[[ Material provided, beginning ]]

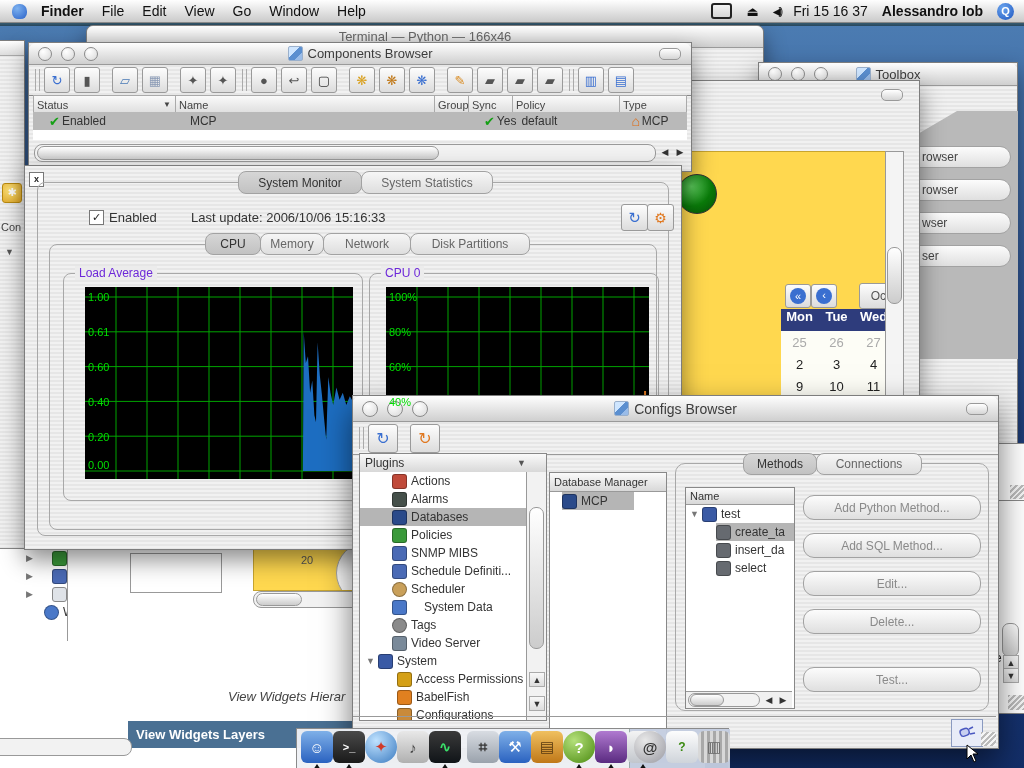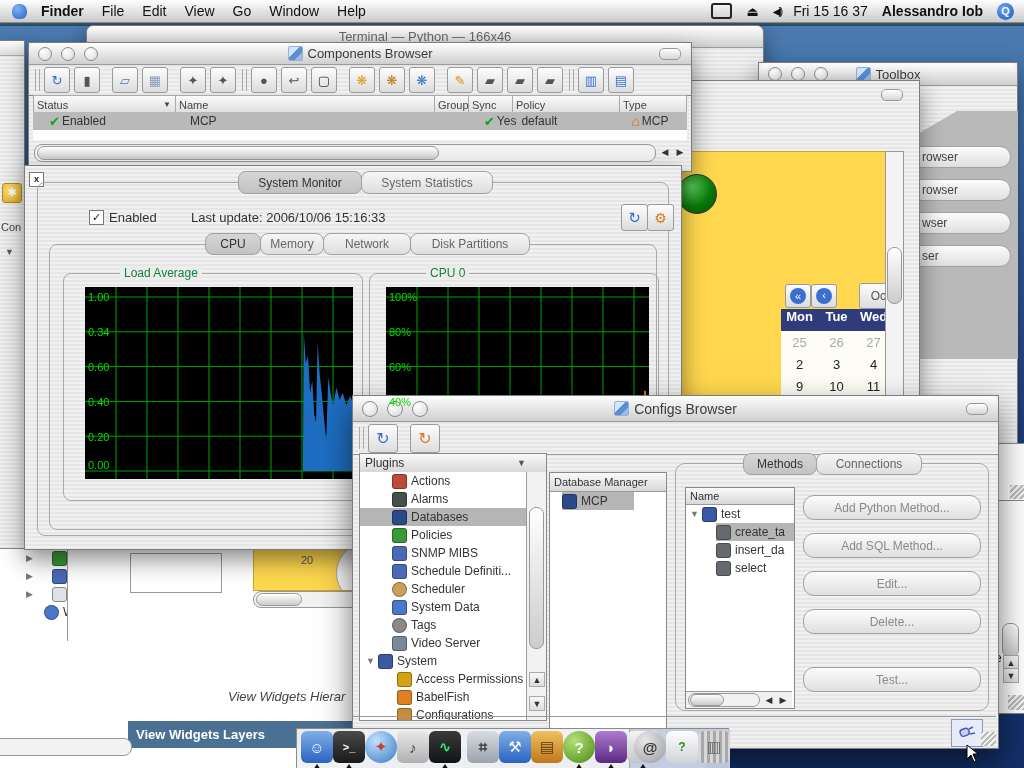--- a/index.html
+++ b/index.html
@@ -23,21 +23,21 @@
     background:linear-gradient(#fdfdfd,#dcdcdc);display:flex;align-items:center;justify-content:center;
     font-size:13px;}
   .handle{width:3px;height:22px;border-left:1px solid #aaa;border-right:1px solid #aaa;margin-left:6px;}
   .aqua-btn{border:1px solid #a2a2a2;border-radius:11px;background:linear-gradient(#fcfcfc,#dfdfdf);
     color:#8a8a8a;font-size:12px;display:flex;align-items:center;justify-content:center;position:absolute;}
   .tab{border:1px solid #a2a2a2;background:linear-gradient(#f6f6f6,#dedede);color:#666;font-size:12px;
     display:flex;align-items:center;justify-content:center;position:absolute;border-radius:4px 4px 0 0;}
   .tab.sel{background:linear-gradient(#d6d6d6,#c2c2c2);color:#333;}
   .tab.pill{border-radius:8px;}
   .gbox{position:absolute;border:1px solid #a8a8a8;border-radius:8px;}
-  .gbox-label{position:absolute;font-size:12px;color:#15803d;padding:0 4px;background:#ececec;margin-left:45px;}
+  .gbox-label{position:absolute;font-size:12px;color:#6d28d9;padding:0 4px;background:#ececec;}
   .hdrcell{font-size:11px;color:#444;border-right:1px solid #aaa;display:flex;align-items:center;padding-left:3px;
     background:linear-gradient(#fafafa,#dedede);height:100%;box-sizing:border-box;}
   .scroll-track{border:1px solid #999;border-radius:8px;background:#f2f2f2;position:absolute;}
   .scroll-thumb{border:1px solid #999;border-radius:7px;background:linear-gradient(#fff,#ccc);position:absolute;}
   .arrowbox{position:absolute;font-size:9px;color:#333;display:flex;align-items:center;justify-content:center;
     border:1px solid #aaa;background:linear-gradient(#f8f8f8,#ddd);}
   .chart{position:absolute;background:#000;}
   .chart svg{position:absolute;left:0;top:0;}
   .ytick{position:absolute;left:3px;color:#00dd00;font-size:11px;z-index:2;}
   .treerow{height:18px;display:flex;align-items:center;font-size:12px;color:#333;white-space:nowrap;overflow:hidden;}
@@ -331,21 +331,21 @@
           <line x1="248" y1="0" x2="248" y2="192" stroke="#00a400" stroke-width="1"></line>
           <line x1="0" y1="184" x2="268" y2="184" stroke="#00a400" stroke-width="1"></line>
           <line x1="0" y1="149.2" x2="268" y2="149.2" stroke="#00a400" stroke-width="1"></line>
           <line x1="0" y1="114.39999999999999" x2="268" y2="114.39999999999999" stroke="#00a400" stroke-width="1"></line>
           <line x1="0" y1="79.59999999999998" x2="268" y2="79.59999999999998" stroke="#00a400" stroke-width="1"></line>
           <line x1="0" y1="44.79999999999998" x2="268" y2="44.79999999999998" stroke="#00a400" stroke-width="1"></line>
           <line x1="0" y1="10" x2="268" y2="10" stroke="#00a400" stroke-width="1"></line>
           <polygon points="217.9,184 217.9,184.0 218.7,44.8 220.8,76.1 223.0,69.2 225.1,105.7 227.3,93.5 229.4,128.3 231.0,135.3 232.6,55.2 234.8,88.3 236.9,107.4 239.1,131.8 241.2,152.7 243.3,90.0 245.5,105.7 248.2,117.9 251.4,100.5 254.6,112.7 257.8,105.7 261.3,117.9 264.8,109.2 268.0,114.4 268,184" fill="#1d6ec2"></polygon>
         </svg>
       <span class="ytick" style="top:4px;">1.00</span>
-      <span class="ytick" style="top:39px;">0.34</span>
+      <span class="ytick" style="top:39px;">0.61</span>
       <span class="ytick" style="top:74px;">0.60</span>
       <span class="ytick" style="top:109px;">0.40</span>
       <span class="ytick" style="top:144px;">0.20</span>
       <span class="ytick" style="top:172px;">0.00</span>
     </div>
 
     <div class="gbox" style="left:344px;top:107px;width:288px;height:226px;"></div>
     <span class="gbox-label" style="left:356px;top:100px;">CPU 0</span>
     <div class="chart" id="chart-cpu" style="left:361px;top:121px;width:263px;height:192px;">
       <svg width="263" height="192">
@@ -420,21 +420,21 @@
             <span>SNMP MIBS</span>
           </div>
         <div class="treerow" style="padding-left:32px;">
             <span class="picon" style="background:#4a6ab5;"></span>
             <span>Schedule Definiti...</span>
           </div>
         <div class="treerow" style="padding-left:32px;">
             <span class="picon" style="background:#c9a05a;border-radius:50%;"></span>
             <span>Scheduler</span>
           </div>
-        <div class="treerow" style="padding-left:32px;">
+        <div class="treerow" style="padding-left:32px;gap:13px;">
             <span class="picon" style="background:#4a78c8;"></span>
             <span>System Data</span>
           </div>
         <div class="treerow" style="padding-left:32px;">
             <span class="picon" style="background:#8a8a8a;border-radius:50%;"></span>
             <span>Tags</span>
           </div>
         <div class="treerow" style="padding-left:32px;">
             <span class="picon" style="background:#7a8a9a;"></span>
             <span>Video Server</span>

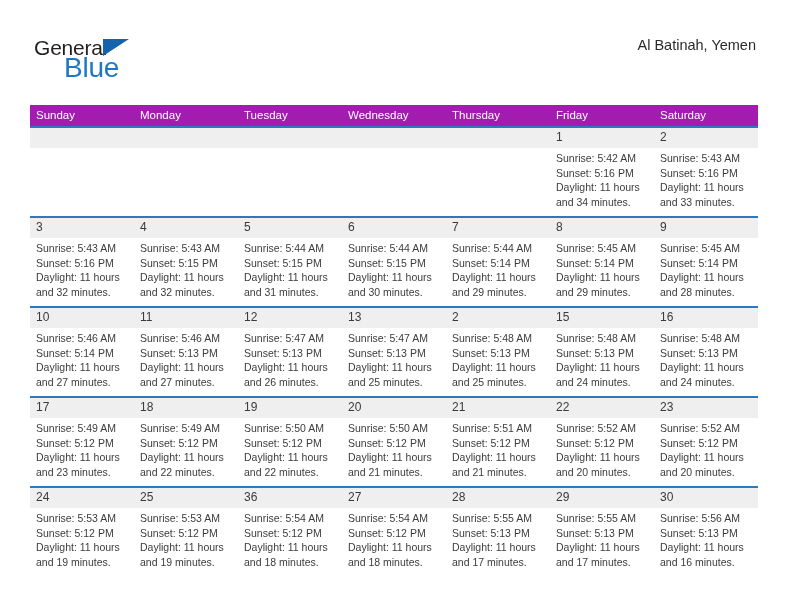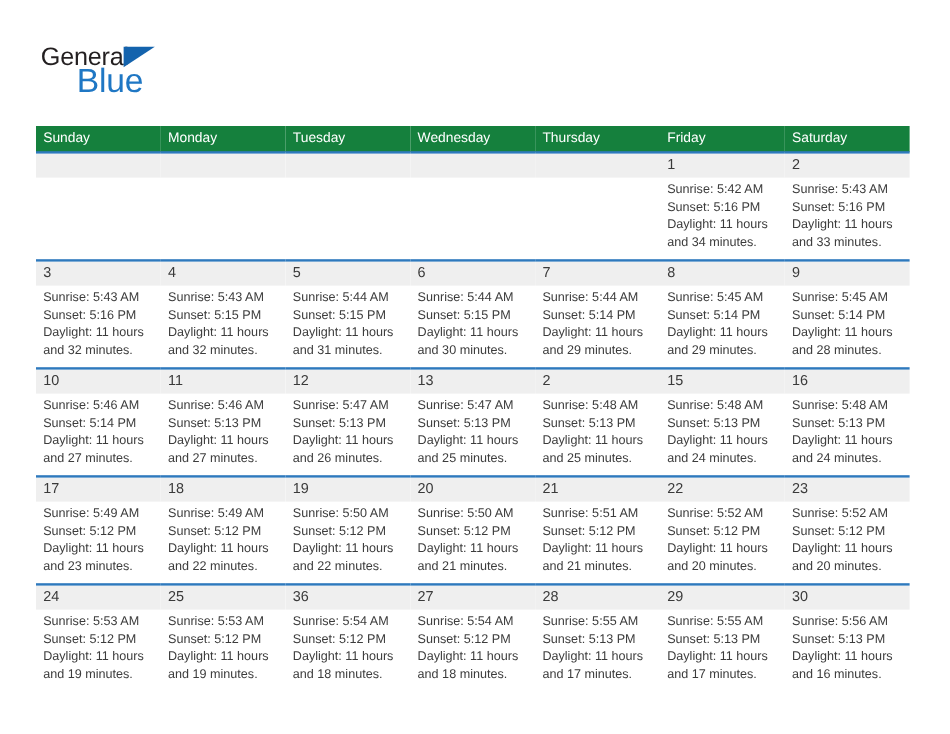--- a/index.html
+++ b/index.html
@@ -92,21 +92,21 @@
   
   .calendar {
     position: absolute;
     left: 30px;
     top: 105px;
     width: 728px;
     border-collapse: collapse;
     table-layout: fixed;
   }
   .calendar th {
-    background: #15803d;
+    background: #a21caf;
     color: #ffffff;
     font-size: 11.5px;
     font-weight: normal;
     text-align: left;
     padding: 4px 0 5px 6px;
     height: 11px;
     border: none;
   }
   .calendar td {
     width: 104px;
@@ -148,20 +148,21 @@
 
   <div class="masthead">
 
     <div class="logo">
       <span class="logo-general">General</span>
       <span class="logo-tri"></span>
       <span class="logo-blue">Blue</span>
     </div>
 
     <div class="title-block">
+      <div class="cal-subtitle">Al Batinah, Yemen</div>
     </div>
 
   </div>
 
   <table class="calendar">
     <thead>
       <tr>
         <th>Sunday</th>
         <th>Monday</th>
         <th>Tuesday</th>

[[ Material provided, end ]]

Work instruction: All lines above that contain "margin" are required in the answer.

Result of this exercise:
   .handle{width:3px;height:22px;border-left:1px solid #aaa;border-right:1px solid #aaa;margin-left:6px;}
-  .gbox-label{position:absolute;font-size:12px;color:#15803d;padding:0 4px;background:#ececec;margin-left:45px;}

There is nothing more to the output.